EXERCISE DESCRIPTION: Which lines make up the answer? Those from the line with "(Silent Auction) (CLI)" through the end of the data; reproduce them exactly.

DATA IN THIS EXERCISE:
Segment Open
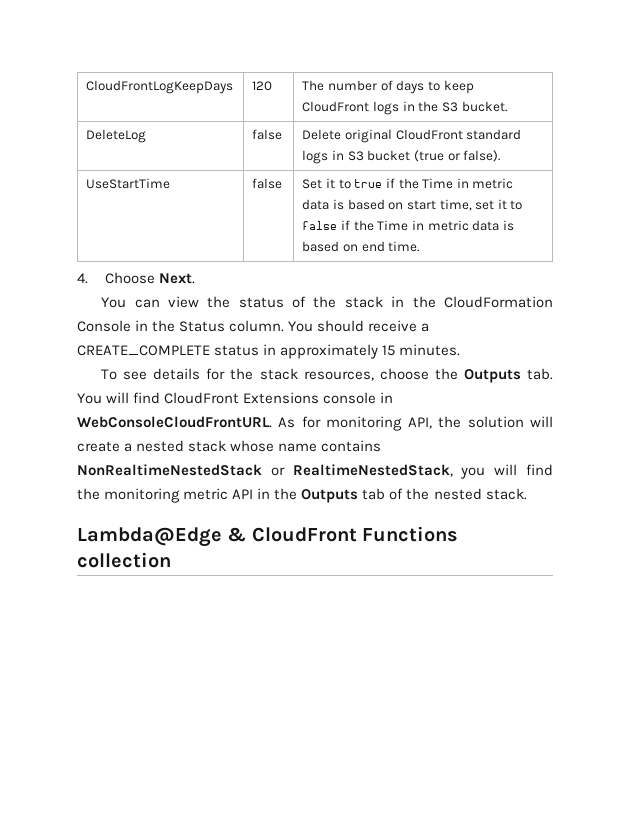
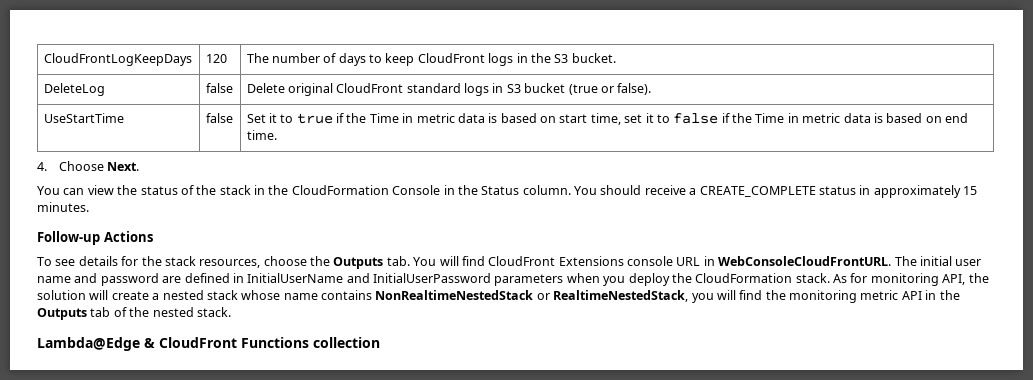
+ Follow-up Actions
- To see details for the stack resources, choose the Outputs tab. You will find CloudFront Extensions console in WebConsoleCloudFrontURL.
+ To see details for the stack resources, choose the Outputs tab. You will find CloudFront Extensions console URL in WebConsoleCloudFrontURL.
+ The initial user name and password are defined in InitialUserName and InitialUserPassword parameters when you deploy the CloudFormation stack.

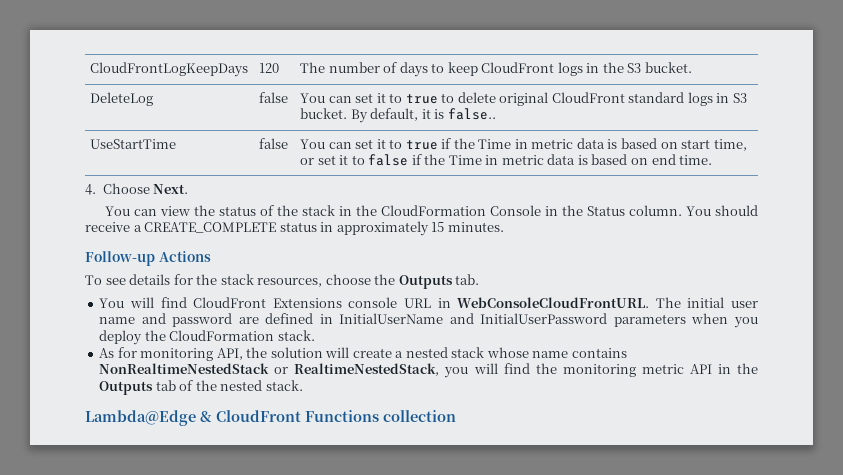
- DeleteLog | false | Delete original CloudFront standard logs in S3 bucket (true or false).
+ DeleteLog | false | You can set it to true to delete original CloudFront standard logs in S3 bucket. By default, it is false..
- UseStartTime | false | Set it to true if the Time in metric data is based on start time, set it to false if the Time in metric data is based on end time.
+ UseStartTime | false | You can set it to true if the Time in metric data is based on start time, or set it to false if the Time in metric data is based on end time.
- To see details for the stack resources, choose the Outputs tab. You will find CloudFront Extensions console URL in WebConsoleCloudFrontURL.
+ To see details for the stack resources, choose the Outputs tab.
+ You will find CloudFront Extensions console URL in WebConsoleCloudFrontURL.
- The initial user name and password are defined in InitialUserName and InitialUserPassword parameters when you deploy the CloudFormation stack. As for monitoring API, the solution will create a nested stack whose name contains NonRealtimeNestedStack or RealtimeNestedStack, you will find the monitoring metric API in the Outputs tab of the nested stack.
+ The initial user name and password are defined in InitialUserName and InitialUserPassword parameters when you deploy the CloudFormation stack.
+ As for monitoring API, the solution will create a nested stack whose name contains NonRealtimeNestedStack or RealtimeNestedStack, you will find the monitoring metric API in the Outputs tab of the nested stack.

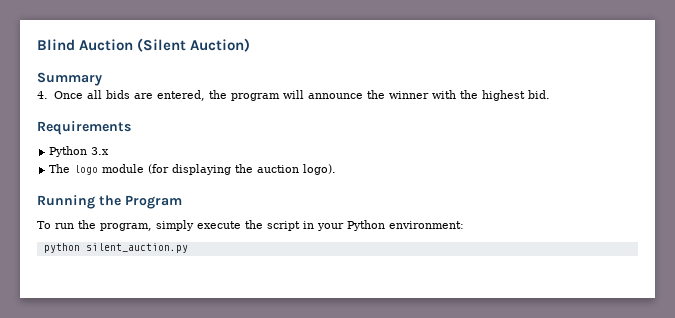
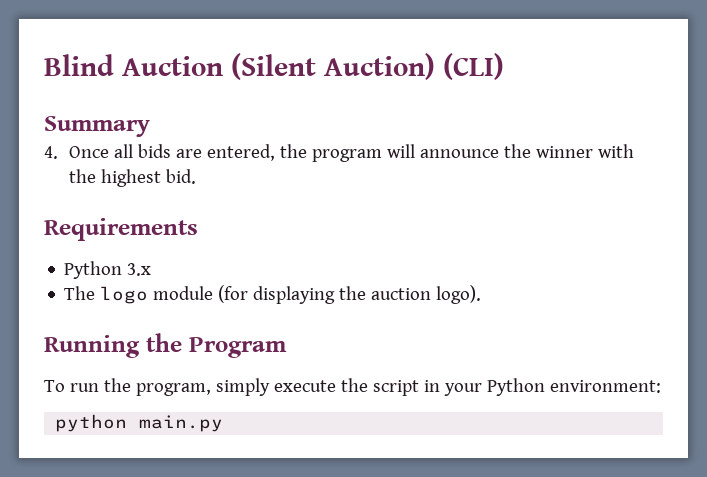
- Blind Auction (Silent Auction)
+ Blind Auction (Silent Auction) (CLI)
- python silent_auction.py
+ python main.py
Segment Closed
THE COMPLETED TASK:
+ Blind Auction (Silent Auction) (CLI)
- python silent_auction.py
+ python main.py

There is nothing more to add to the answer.